- ABOUT THIS EXERCISE:
Without the pictures, restate all of the data below word for word.

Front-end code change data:
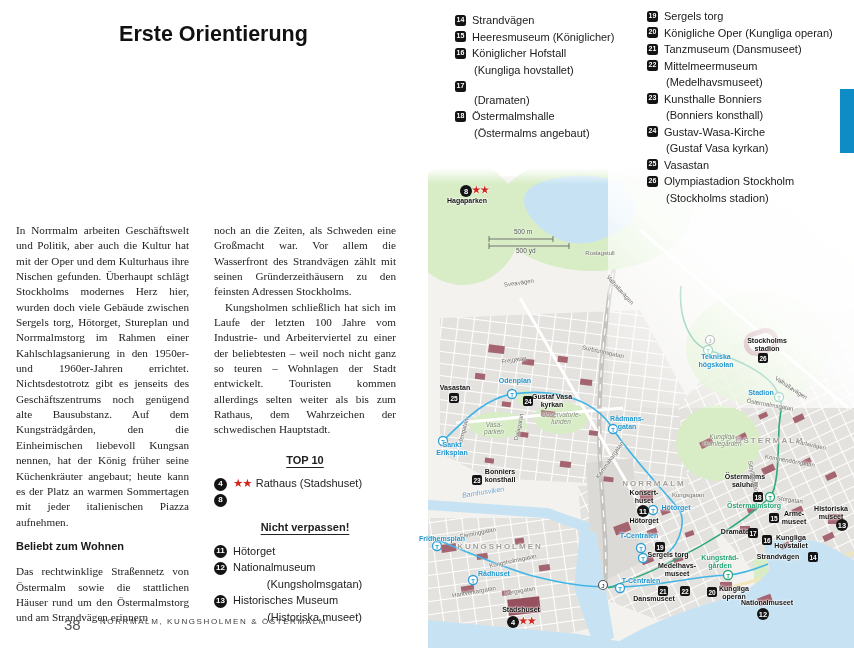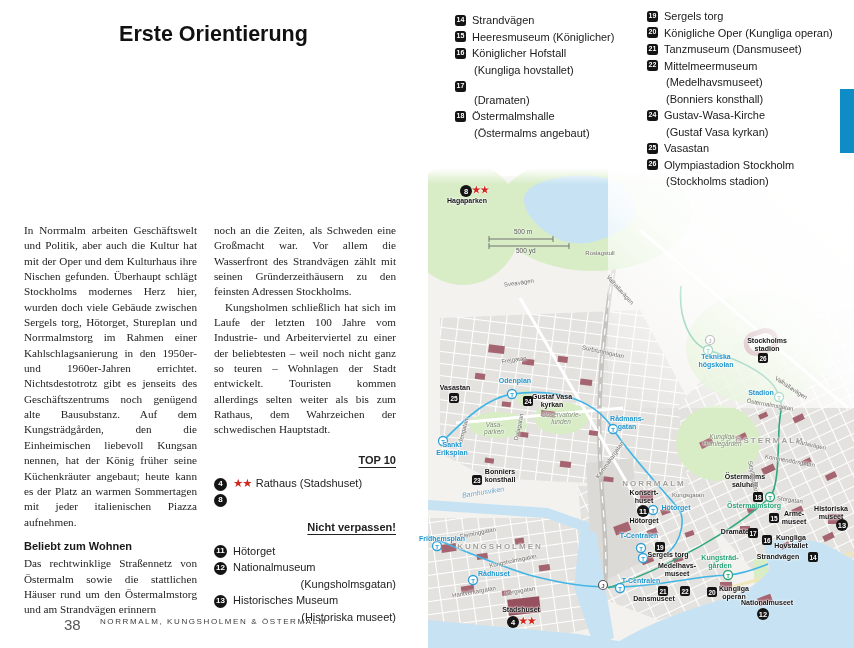--- a/index.html
+++ b/index.html
@@ -6,26 +6,26 @@
   #page{position:relative;width:854px;height:648px;background:#fff;overflow:hidden;
         font-family:"Liberation Sans",sans-serif;color:#1a1a1a;}
   
   .title{position:absolute;left:30px;top:22px;width:367px;text-align:center;
          font-size:21.5px;font-weight:700;color:#111;}
   .intro{position:absolute;left:47px;top:62px;width:333px;text-align:center;
          font-family:"Liberation Serif",serif;font-size:14.6px;line-height:20.6px;color:#222;}
   .col{position:absolute;top:223px;font-family:"Liberation Serif",serif;
        font-size:11.2px;line-height:15.35px;text-align:justify;color:#222;hyphens:auto;}
   .col p{margin:0;}
-  #col1{left:24px;width:173px;}
+  #col1{left:16px;width:173px;}
   #col2{left:214px;width:182px;}
   .subhead{font-family:"Liberation Sans",sans-serif;font-size:11px;font-weight:700;
-           margin:9px 0 2px 0;text-align:left;color:#1a1a1a;}
+           margin:9px 0 10px 0;text-align:left;color:#1a1a1a;}
   .indent{text-indent:11px;}
-  .secblock{margin-top:15px;font-family:"Liberation Sans",sans-serif;text-align:right;}
+  .secblock{margin-top:15px;font-family:"Liberation Sans",sans-serif;text-align:center;}
   .sechead{font-size:11px;font-weight:700;text-decoration:underline;text-underline-offset:2.5px;margin-bottom:7px;}
   .li{display:flex;gap:6px;align-items:flex-start;font-size:11px;line-height:16.5px;}
   .li .b{margin-top:2.5px;}
   .b{display:inline-flex;align-items:center;justify-content:center;background:#141414;color:#fff;flex:none;}
   .bc{width:13px;height:13px;border-radius:50%;font-size:8px;font-weight:700;}
   .bs{width:11px;height:11px;border-radius:2.5px;font-size:7px;font-weight:700;margin-top:3px;}
   .stars{color:#d2251c;font-size:11.5px;letter-spacing:-1px;margin-right:1px;}
   .sub{margin-left:19px;font-size:11px;line-height:16.5px;}
   .mt13{margin-top:13px;}
   .pgnum{position:absolute;font-size:15px;color:#555;margin-left:32px;}
@@ -147,20 +147,24 @@
         </div>
         <div class="li">
           <span class="b bs">21</span>
           <span>Tanzmuseum (Dansmuseet)</span>
         </div>
         <div class="li">
           <span class="b bs">22</span>
           <span>Mittelmeermuseum</span>
         </div>
         <div class="sub">(Medelhavsmuseet)</div>
+        <div class="li">
+          <span class="b bs">23</span>
+          <span>Kunsthalle Bonniers</span>
+        </div>
         <div class="sub">(Bonniers konsthall)</div>
         <div class="li">
           <span class="b bs">24</span>
           <span>Gustav-Wasa-Kirche</span>
         </div>
         <div class="sub">(Gustaf Vasa kyrkan)</div>
         <div class="li">
           <span class="b bs">25</span>
           <span>Vasastan</span>
         </div>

- WRITTEN SOLUTION:
--- a/index.html
+++ b/index.html
@@ -6,26 +6,26 @@
   #page{position:relative;width:854px;height:648px;background:#fff;overflow:hidden;
         font-family:"Liberation Sans",sans-serif;color:#1a1a1a;}
   
   .title{position:absolute;left:30px;top:22px;width:367px;text-align:center;
          font-size:21.5px;font-weight:700;color:#111;}
   .intro{position:absolute;left:47px;top:62px;width:333px;text-align:center;
          font-family:"Liberation Serif",serif;font-size:14.6px;line-height:20.6px;color:#222;}
   .col{position:absolute;top:223px;font-family:"Liberation Serif",serif;
        font-size:11.2px;line-height:15.35px;text-align:justify;color:#222;hyphens:auto;}
   .col p{margin:0;}
-  #col1{left:24px;width:173px;}
+  #col1{left:16px;width:173px;}
   #col2{left:214px;width:182px;}
   .subhead{font-family:"Liberation Sans",sans-serif;font-size:11px;font-weight:700;
-           margin:9px 0 2px 0;text-align:left;color:#1a1a1a;}
+           margin:9px 0 10px 0;text-align:left;color:#1a1a1a;}
   .indent{text-indent:11px;}
-  .secblock{margin-top:15px;font-family:"Liberation Sans",sans-serif;text-align:right;}
+  .secblock{margin-top:15px;font-family:"Liberation Sans",sans-serif;text-align:center;}
   .sechead{font-size:11px;font-weight:700;text-decoration:underline;text-underline-offset:2.5px;margin-bottom:7px;}
   .li{display:flex;gap:6px;align-items:flex-start;font-size:11px;line-height:16.5px;}
   .li .b{margin-top:2.5px;}
   .b{display:inline-flex;align-items:center;justify-content:center;background:#141414;color:#fff;flex:none;}
   .bc{width:13px;height:13px;border-radius:50%;font-size:8px;font-weight:700;}
   .bs{width:11px;height:11px;border-radius:2.5px;font-size:7px;font-weight:700;margin-top:3px;}
   .stars{color:#d2251c;font-size:11.5px;letter-spacing:-1px;margin-right:1px;}
   .sub{margin-left:19px;font-size:11px;line-height:16.5px;}
   .mt13{margin-top:13px;}
   .pgnum{position:absolute;font-size:15px;color:#555;margin-left:32px;}
@@ -147,20 +147,24 @@
         </div>
         <div class="li">
           <span class="b bs">21</span>
           <span>Tanzmuseum (Dansmuseet)</span>
         </div>
         <div class="li">
           <span class="b bs">22</span>
           <span>Mittelmeermuseum</span>
         </div>
         <div class="sub">(Medelhavsmuseet)</div>
+        <div class="li">
+          <span class="b bs">23</span>
+          <span>Kunsthalle Bonniers</span>
+        </div>
         <div class="sub">(Bonniers konsthall)</div>
         <div class="li">
           <span class="b bs">24</span>
           <span>Gustav-Wasa-Kirche</span>
         </div>
         <div class="sub">(Gustaf Vasa kyrkan)</div>
         <div class="li">
           <span class="b bs">25</span>
           <span>Vasastan</span>
         </div>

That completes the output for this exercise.